In the records below, find the line with "Ein AssetType definiert" and repeat it and every line after it, exactly, without any pictures.

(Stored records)

■ ■ ■ ■ ■

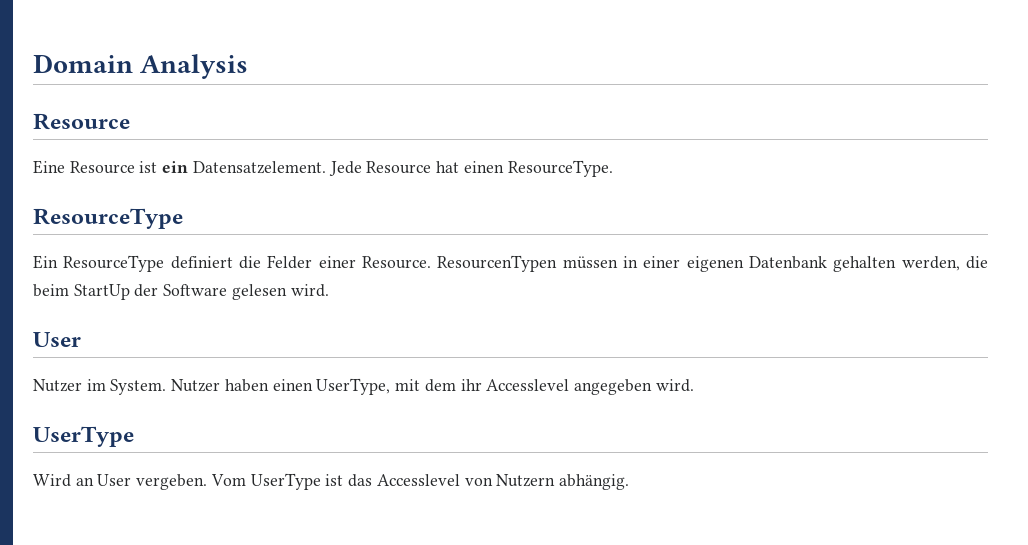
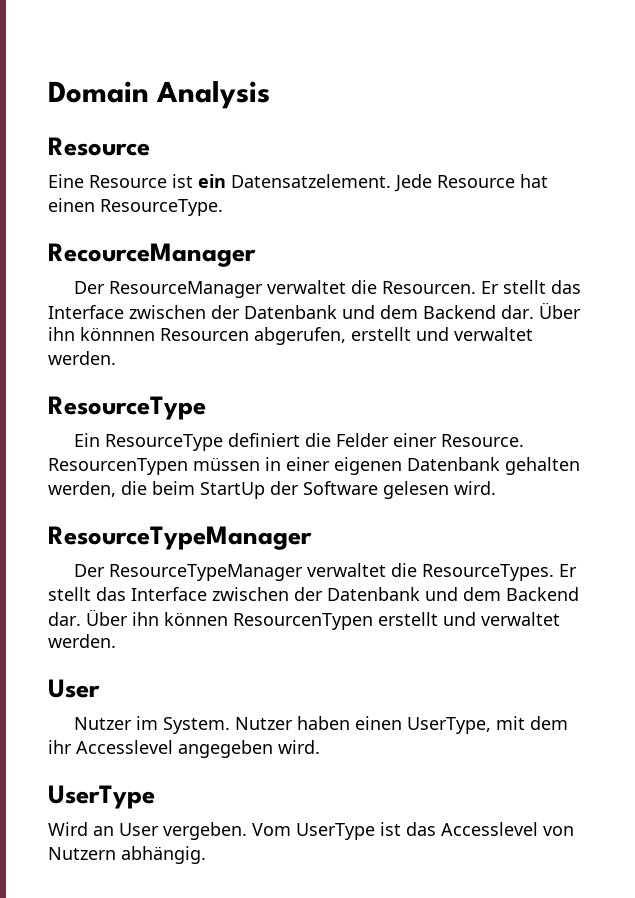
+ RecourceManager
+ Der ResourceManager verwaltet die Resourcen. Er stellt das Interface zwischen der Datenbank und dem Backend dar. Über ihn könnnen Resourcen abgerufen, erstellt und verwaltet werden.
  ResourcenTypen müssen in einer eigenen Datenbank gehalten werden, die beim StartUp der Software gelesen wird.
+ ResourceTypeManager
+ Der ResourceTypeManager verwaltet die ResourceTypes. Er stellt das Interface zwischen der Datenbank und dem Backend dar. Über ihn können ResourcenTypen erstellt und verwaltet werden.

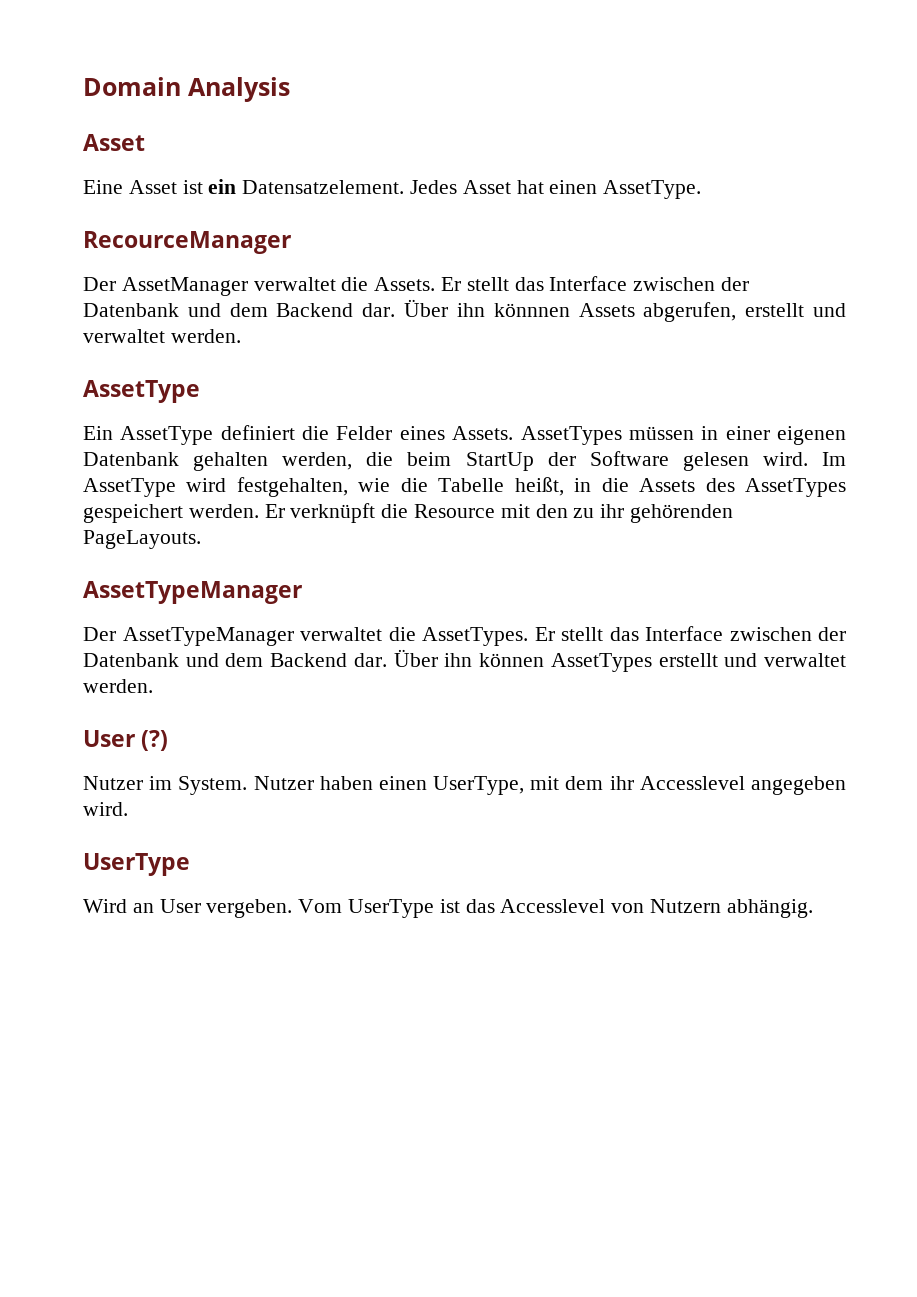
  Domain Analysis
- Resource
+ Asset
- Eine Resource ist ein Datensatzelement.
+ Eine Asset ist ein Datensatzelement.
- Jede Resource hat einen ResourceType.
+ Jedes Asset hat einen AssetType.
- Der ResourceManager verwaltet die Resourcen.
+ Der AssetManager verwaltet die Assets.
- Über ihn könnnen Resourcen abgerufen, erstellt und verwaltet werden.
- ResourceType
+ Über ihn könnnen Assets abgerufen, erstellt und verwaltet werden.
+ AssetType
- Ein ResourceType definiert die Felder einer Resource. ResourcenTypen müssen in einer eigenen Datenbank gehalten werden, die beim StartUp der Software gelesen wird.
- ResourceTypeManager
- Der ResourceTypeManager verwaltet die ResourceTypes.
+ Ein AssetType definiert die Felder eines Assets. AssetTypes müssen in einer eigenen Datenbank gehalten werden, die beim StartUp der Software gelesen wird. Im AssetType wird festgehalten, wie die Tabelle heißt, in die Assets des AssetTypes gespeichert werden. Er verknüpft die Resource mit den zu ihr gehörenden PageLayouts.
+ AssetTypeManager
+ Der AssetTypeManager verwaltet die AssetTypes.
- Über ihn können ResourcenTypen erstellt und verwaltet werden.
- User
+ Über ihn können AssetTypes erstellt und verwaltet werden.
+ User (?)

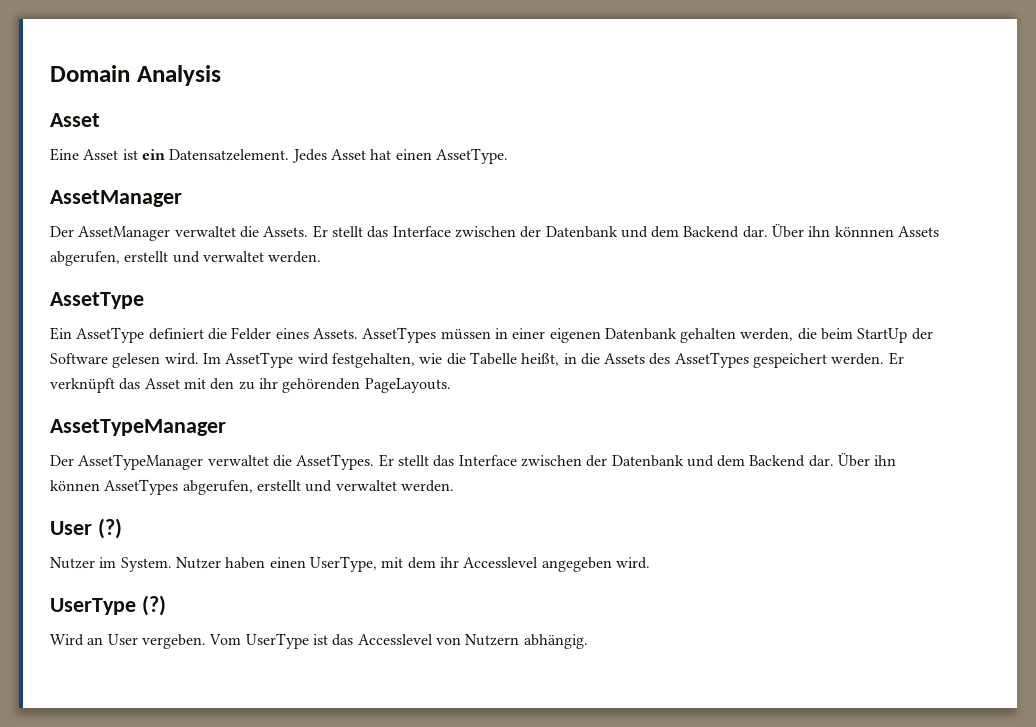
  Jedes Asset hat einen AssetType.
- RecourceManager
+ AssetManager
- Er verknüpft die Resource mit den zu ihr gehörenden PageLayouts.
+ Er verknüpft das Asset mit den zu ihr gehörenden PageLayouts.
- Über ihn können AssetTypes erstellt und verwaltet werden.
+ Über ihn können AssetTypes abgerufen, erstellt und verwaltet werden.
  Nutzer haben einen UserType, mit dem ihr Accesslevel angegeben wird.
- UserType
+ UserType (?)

■ ■ ■ ■ ■

Answer to this exercise:
+ Ein AssetType definiert die Felder eines Assets. AssetTypes müssen in einer eigenen Datenbank gehalten werden, die beim StartUp der Software gelesen wird. Im AssetType wird festgehalten, wie die Tabelle heißt, in die Assets des AssetTypes gespeichert werden. Er verknüpft die Resource mit den zu ihr gehörenden PageLayouts.
+ AssetTypeManager
+ Der AssetTypeManager verwaltet die AssetTypes.
- Über ihn können ResourcenTypen erstellt und verwaltet werden.
- User
+ Über ihn können AssetTypes erstellt und verwaltet werden.
+ User (?)

  Jedes Asset hat einen AssetType.
- RecourceManager
+ AssetManager
- Er verknüpft die Resource mit den zu ihr gehörenden PageLayouts.
+ Er verknüpft das Asset mit den zu ihr gehörenden PageLayouts.
- Über ihn können AssetTypes erstellt und verwaltet werden.
+ Über ihn können AssetTypes abgerufen, erstellt und verwaltet werden.
  Nutzer haben einen UserType, mit dem ihr Accesslevel angegeben wird.
- UserType
+ UserType (?)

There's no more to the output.